ROBINSON: Why would you ever make that? It's so ignorant. And it's so just kind of, like, you know, when you're early, you're like, oh, I got to be provocative. I have to be edgy. I have to, like - if I'm going to talk about race, I have to do it in, like, this crazy way that I think has never been done and make people uncomfortable or make people, like, really just, like, kind of laugh out of, like, shock rather than laughing out of, like, truly, like, enjoying that joke thoroughly.
And that is a joke where I'm like, maybe you, like, just don't need to joke about slavery like that. I'm sure there's a great slavery joke. But I haven't cracked that nut yet. And it's fine for me to not tell garbage ones in the meantime.
GROSS: So you talked about your discomfort in comedy clubs performing when you started out, and it took you until like last year (laughter)...
ROBINSON: Yeah, I know (laughter).
GROSS: ...To feel like you could really do it. But You and Jessica Williams started the comedy podcast 2 Dope Queens. And, you know, you also just talked about wanting to do comedy in an environment where queer people and trans people could come and not feel like they risked being the butt of a joke. But that's how it is on 2 Dope Queens.
I mean, when you and Jessica Williams, who's your partner on that show, put it together, like, what was your goal in terms of the kinds of comics you wanted to showcase? Because it starts with you and her, you know, talking in a funny way about things recently happened to you. And then you bring up several, you know, stand-up comics to perform it. And it's done from a theater.
GROSS: So what was your goal in terms of showcasing comics and creating a type of environment for the audience and for the performers?
ROBINSON: The fact that it's on HBO now - we started working together four years ago - is truly bonkers, crazy, banana sandwich in the best way possible. And when Jess and I met and just - even before her and I met, I just would always notice, like, I would watch these late-night shows. And it'd usually be, you know, straight white guys getting these opportunities.

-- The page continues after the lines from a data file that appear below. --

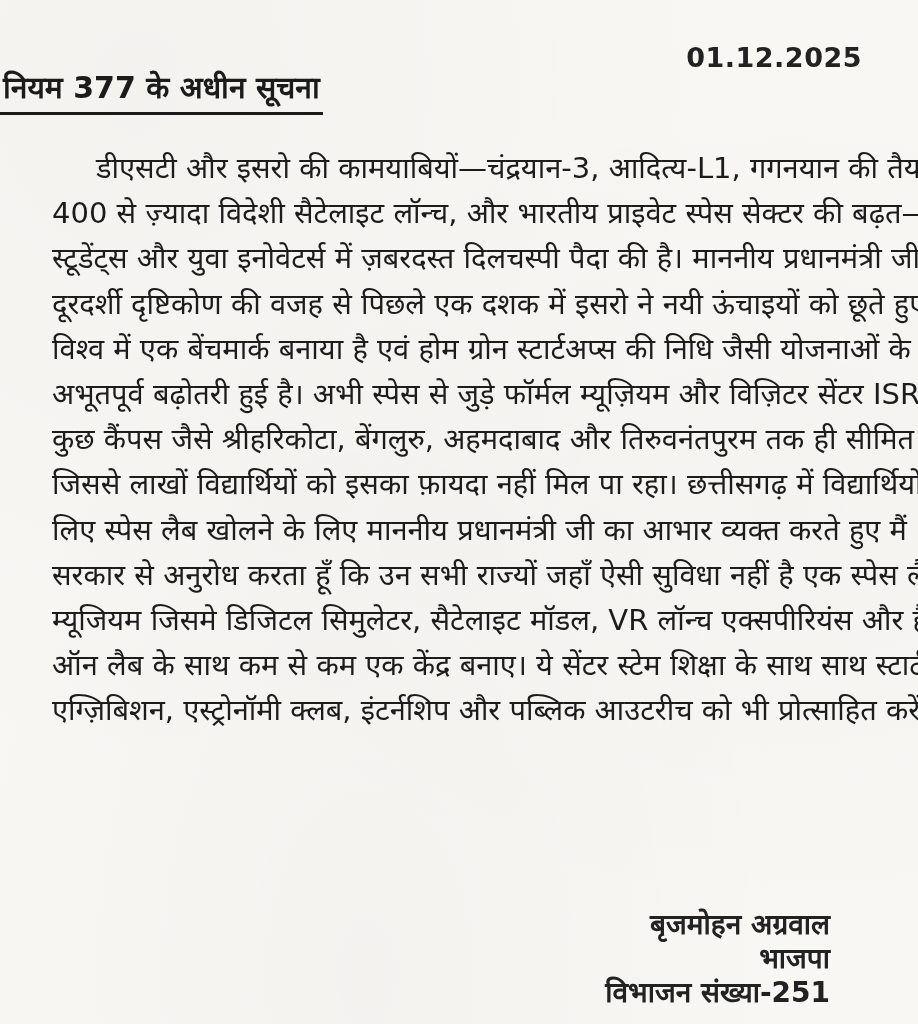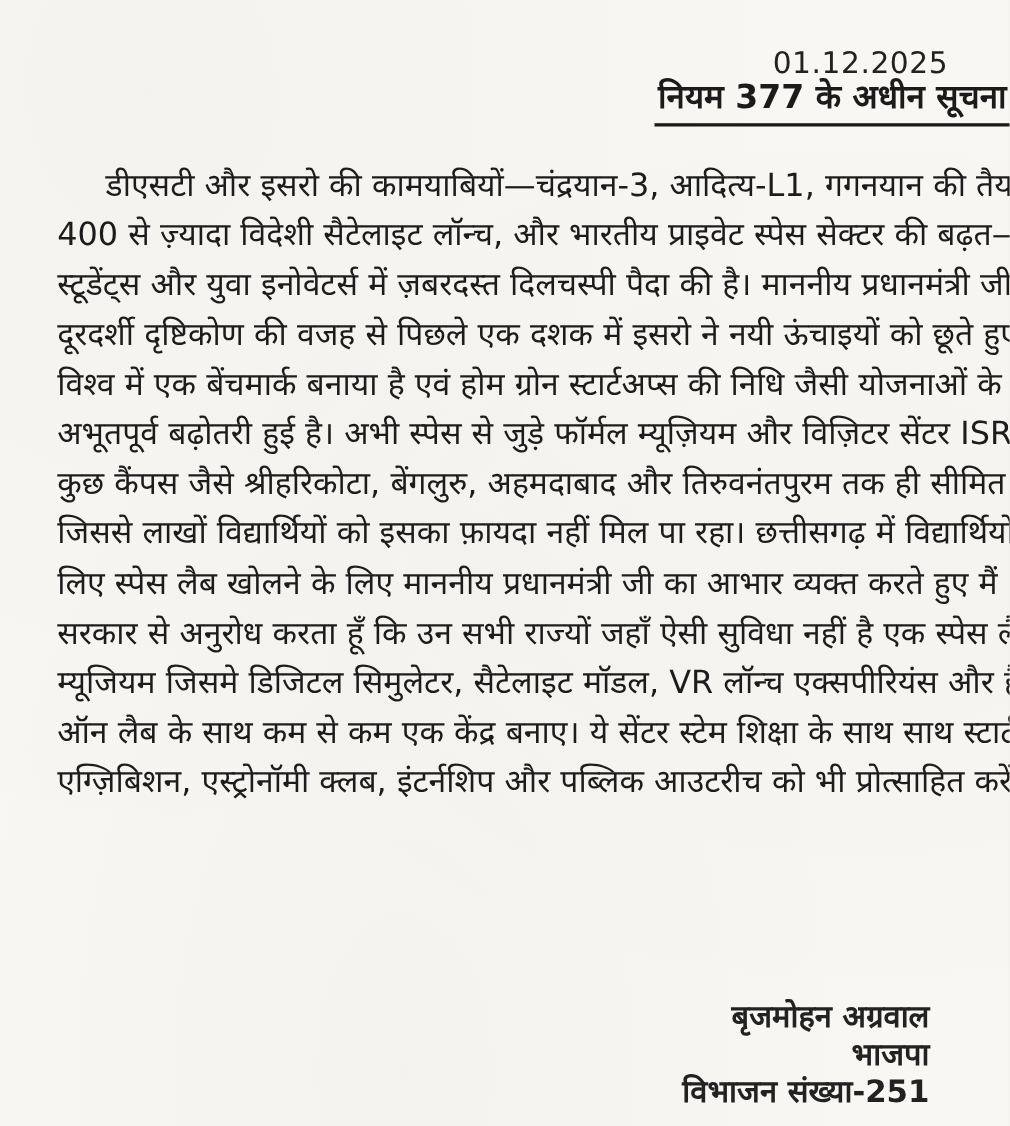"01.12.2025" .date { font-weight: normal -> bold }
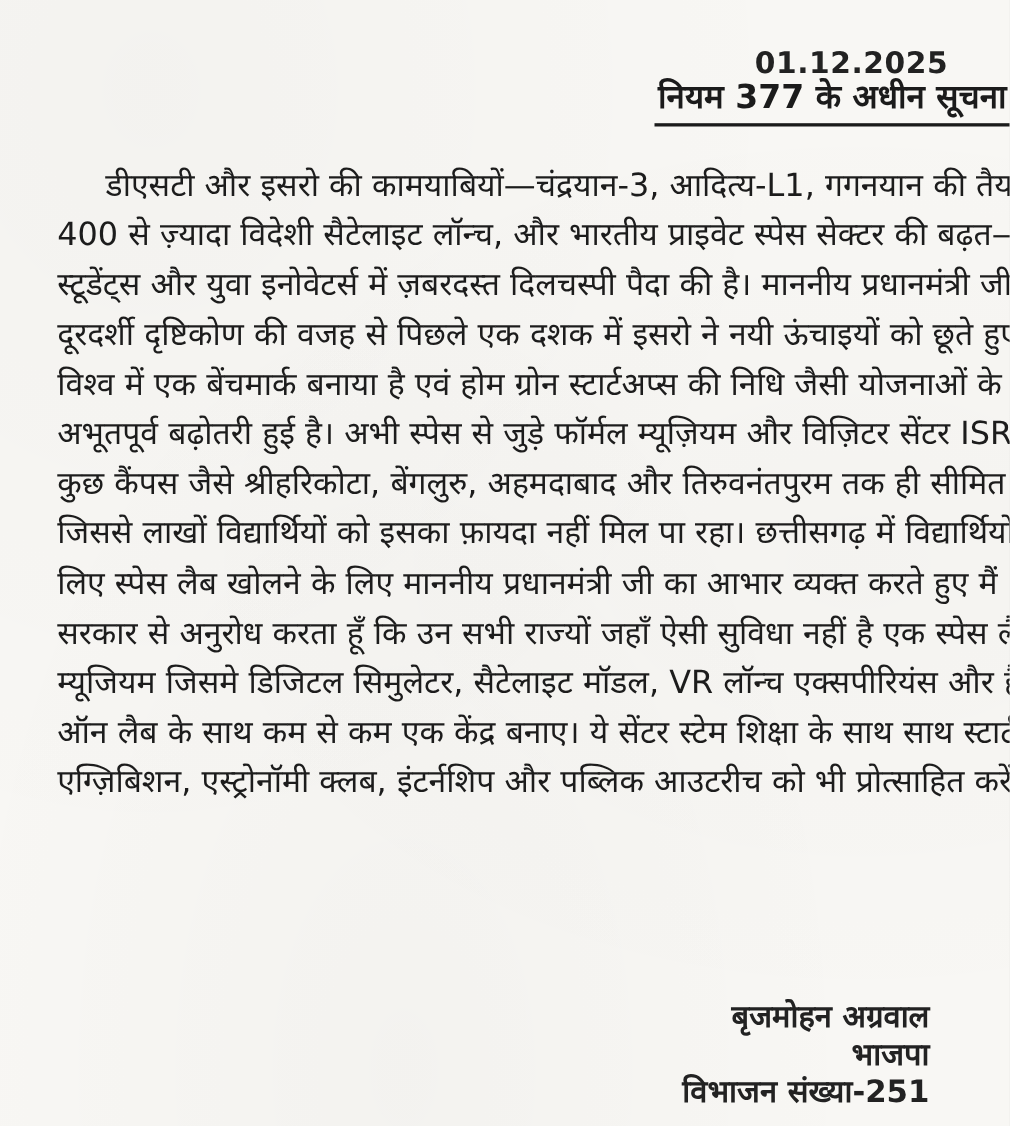"नियम 377 के अधीन सूचना" .title-wrap { text-align: right -> left }
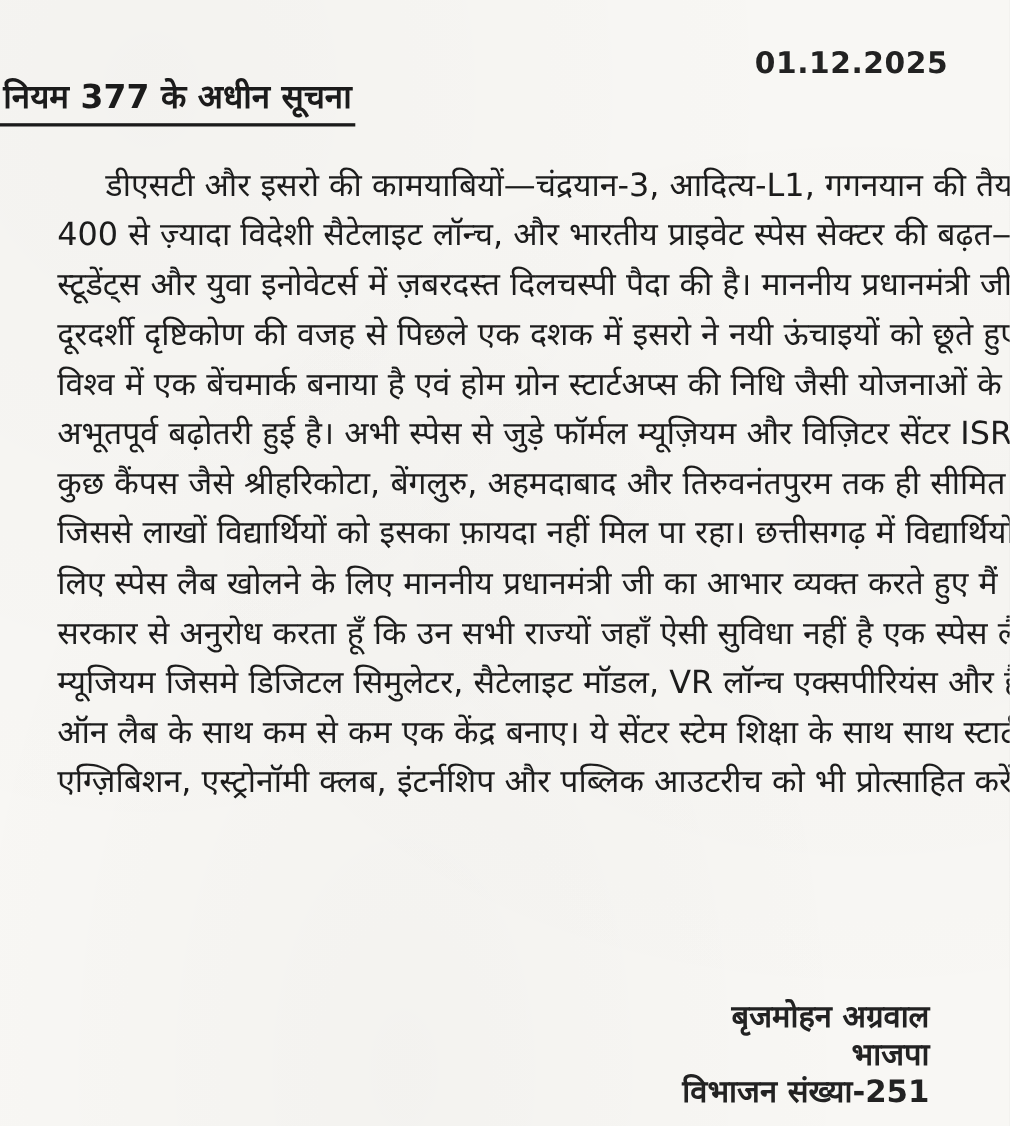"बृजमोहन अग्रवाल" .signature { right: 73px -> 88px }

And every once in a while, you'd see a woman or every once in a while you'd see, like, a black guy.
And I would just see it. And I'd be like, oh, OK, yeah. All these people are funny. I'm not taking anything away from the people that did get those spots. But I'm like, I'm surrounded by so many funny women, so many funny people of color, so many funny queer people who might not get those same opportunities to submit their tape to a book or to get greenlit to talk about different things from their perspective.
And so when Jess and I met, we were just kind of like, we know so many hilarious people who don't have maybe the platform they can to express themselves in a way. And we're like, well, it would be really dope - no pun intended - but it'd be really dope to not only have a show that sort of showcases, you know, my improv and Jess's improv abilities both singular and together, but also use the show as a platform to just bring our friends along and be like, we're supporting everybody.
This is a show for everybody. If you are funny, there's no reason why you're not going to be on this show. And I think a lot of times, you would just hear, you know, in the industry, oh, they're just like aren't - just like aren't any funny black women or we just, like, don't know where to look. And I'm like, that excuse doesn't fly with me anymore. There are so many talented, amazing people. And if you're not booking them, it's either out of laziness or the fact that you really don't care.
GROSS: So you're pretty successful now in comedy and with your podcast and the HBO specials of 2 Dope Queens, but for years, you made next to nothing as a comic.
ROBINSON: Yes. Oof.
GROSS: Yeah. And you were getting, like, dunning calls from the student loans that you owed. You were nearly evicted from your apartment. But you were given a reprieve of, like, several weeks or a couple of months to raise the $5,000 that you needed to stay in your apartment. How did you handle the anxiety of not being able to pay your student loans and then not being able to afford to have an apartment and nearly being evicted?
ROBINSON: Yeah, you know, there were a lot of tears, just, like, not being able to sleep at night. There was a lot of feeling like a failure, of feeling like maybe me trying to pursue comedy is a little nutty - because I really didn't start making a really solid living doing comedy until eight and a half years in. And, you know, I was kind of like, well, maybe it shouldn't take this long. There are other people around me where it's like, it's not taking them eight years to, like, sort of, like, you know, get their career going in the way that they want it. And you know, looking back on it now, I'm just kind of like, you can't control when that happens.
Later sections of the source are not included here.